A little while later, I got off the bus and stopped the store to pick up some dinner on my way home. Sure, I could have picked up a few things at the Pick ‘N Pay, but it was my first time at the franchise and it would have taken me quite some time to investigate the shelves for the aforementioned reasons. As I turned into the SOUPS/SPICES/SAUCES aisle, a tall man in a bright orange fleece sweater stopped me. He mumbled something to me I couldn’t understand, which I assumed was in Afrikaans, and begged his pardon. “Can I ask you something?”, he said in English, “would you help me buy some groceries for some people I know who live on the beach”?
“Uh, sorry but I already bought someone a bag of groceries today”, I blurted.

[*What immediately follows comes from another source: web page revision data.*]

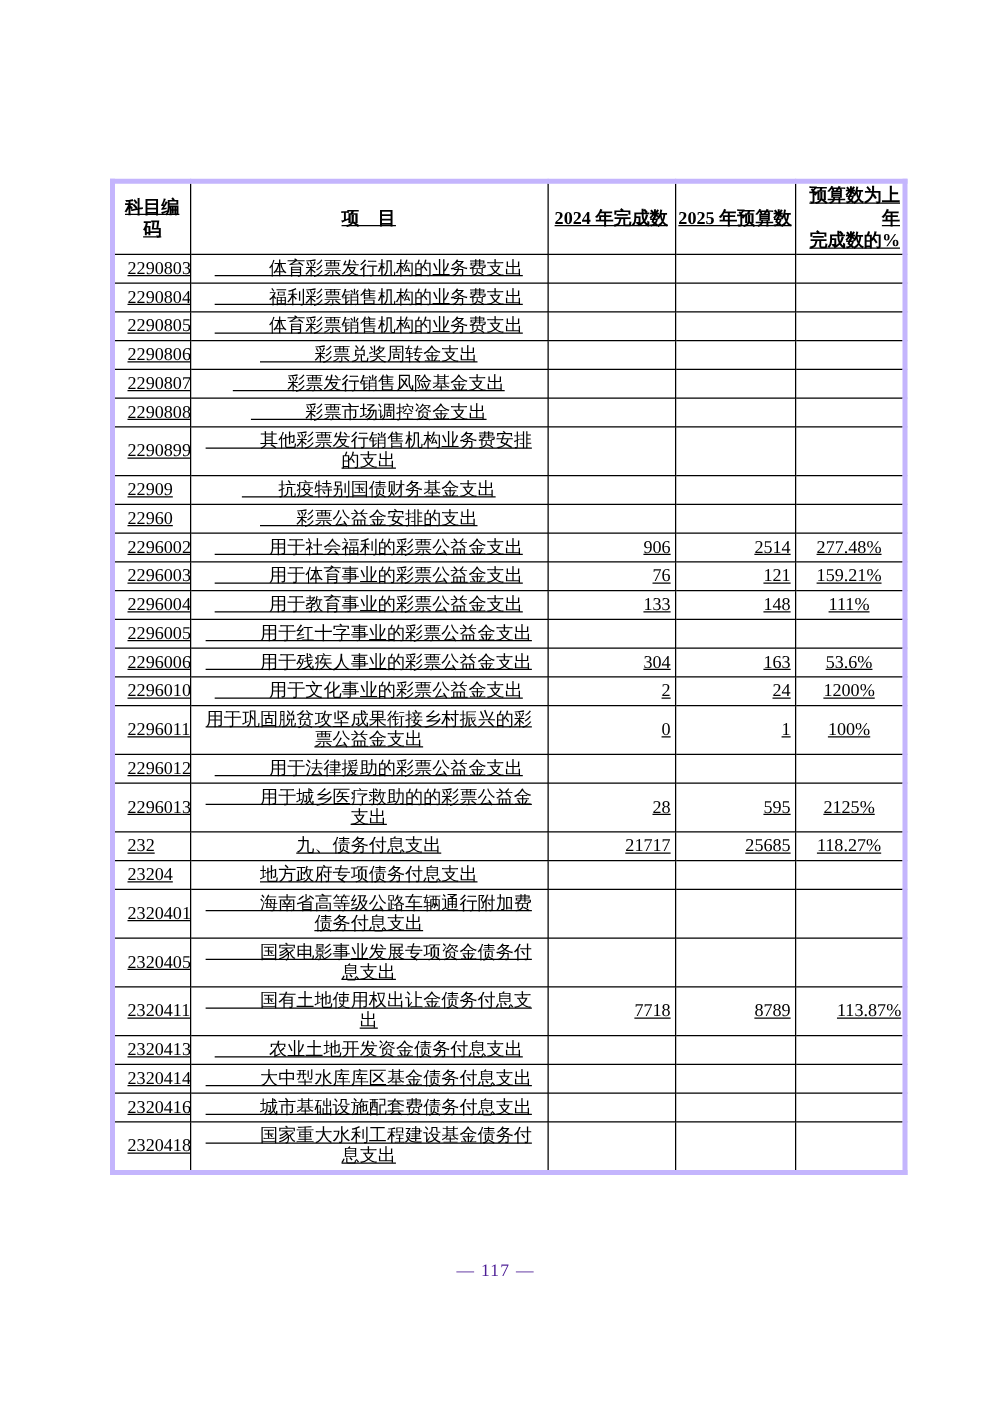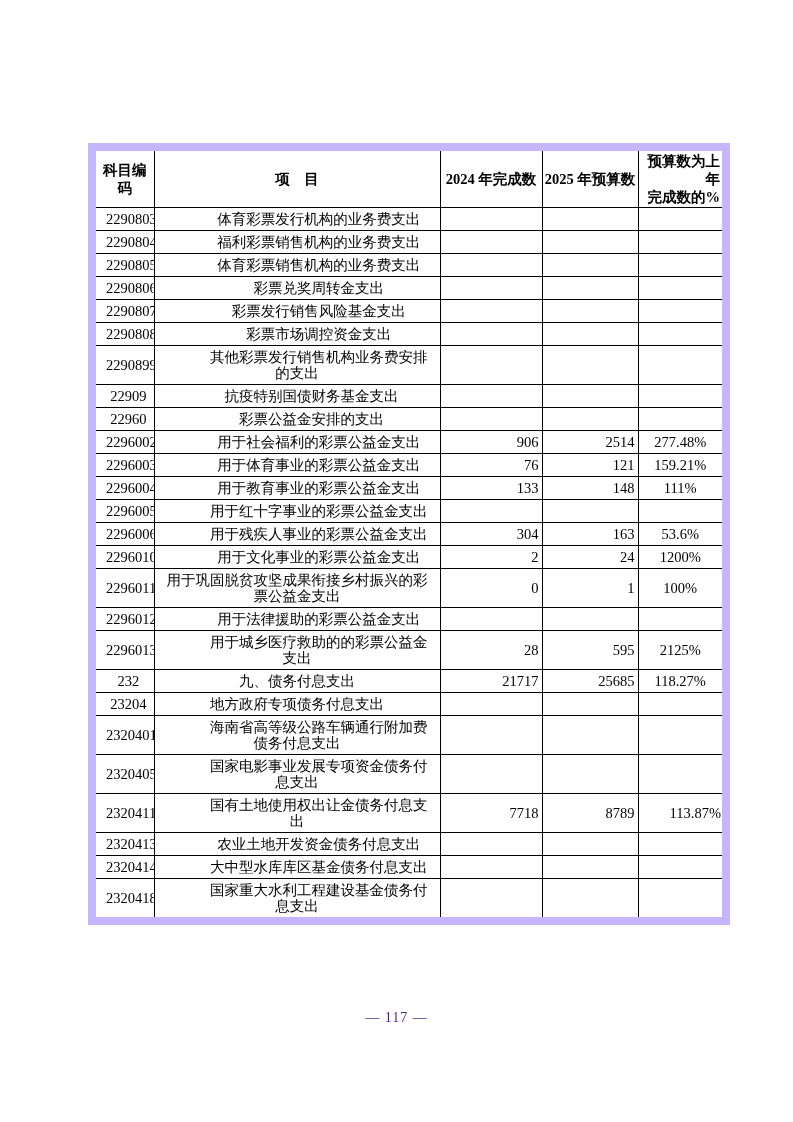"科目编码" table.budget-table { border: 8px solid #c4b5fd -> 4px solid #c4b5fd; text-decoration: none -> underline }
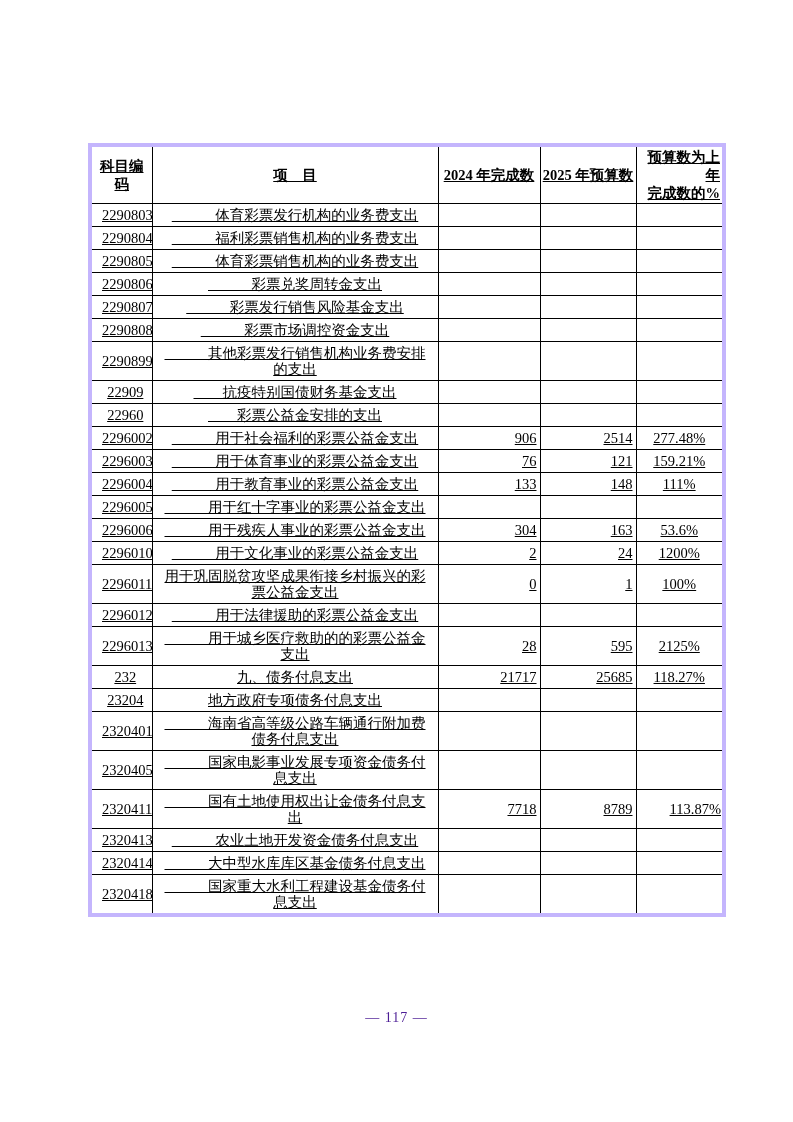"2290803" td.code { text-align: center -> left }
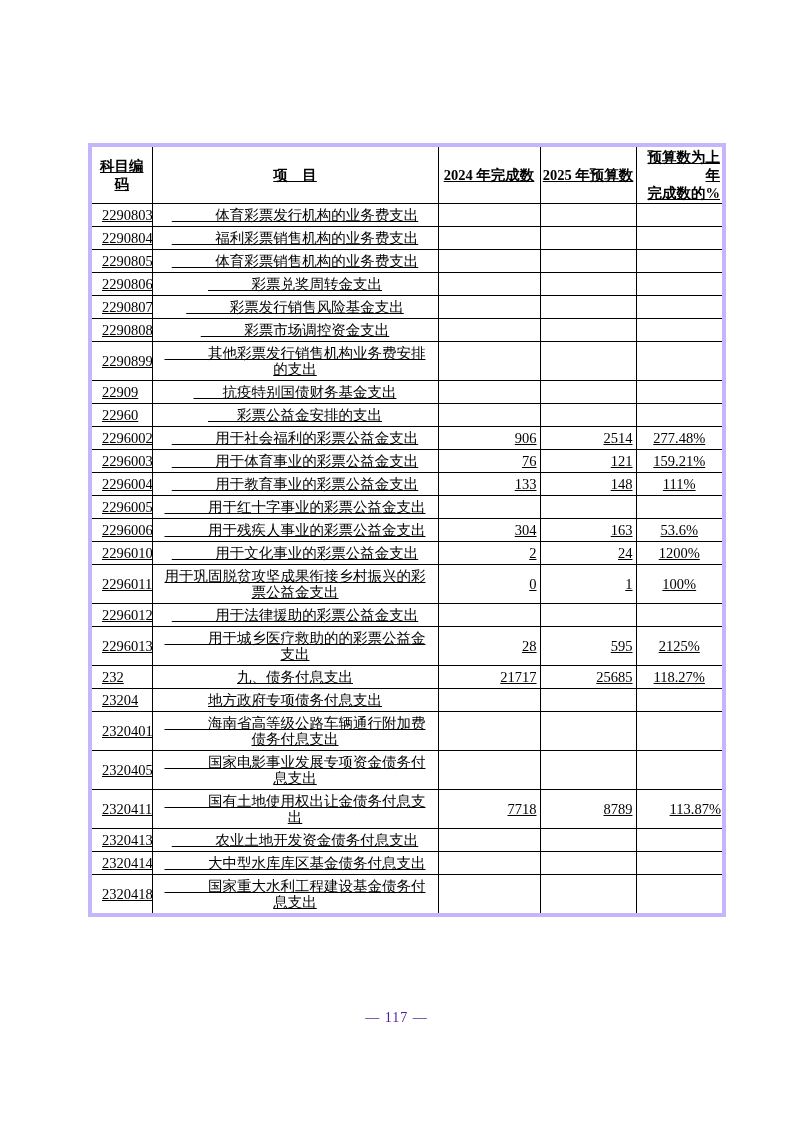"2320416" tr { html: none -> <tr> <td>2320416</td> <td> 城市基础设施配套费债务付息支出</td> <td></td> <td></td> <td></td> </tr> }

“Oh! Good on you!” he replied with sincerity and pushed his cart away. I stood there baffled by what I had just said. Why is it that I was asked to help buy food for two strangers in one day? My superficial-self blamed the way I looked. “Your new glasses make you look expensive”, noted a friend only a few weeks before. Maybe some people can read that I regard food as the tool for change, the most important basic need for life.
Everyone should have their basic needs met first before they can go on to other things. Food, shelter, water, security, love, respect etc. Once these are met, we can help each other through positive encouragement, role models, or simply a second pair of hands, eyes, and ears to find a path that makes someone happy. I’m a firm believer of the give a person a fish, they’ll eat for a day, teach a person to fish, they’ll eat for a lifetime mentality. But then again sometimes you can directly impact an individual with a few small actions or words.
Is buying groceries for someone the same as giving them a few coins on the street? Both are just band-aid solutions, symptoms of much deeper, complex issues. Ceratinly giving someone a meal can help fulfill a person’s basic need for a few days, but who knows what magic can happen in that time. Maybe it’s just the boost of energy they need to get back on their feet.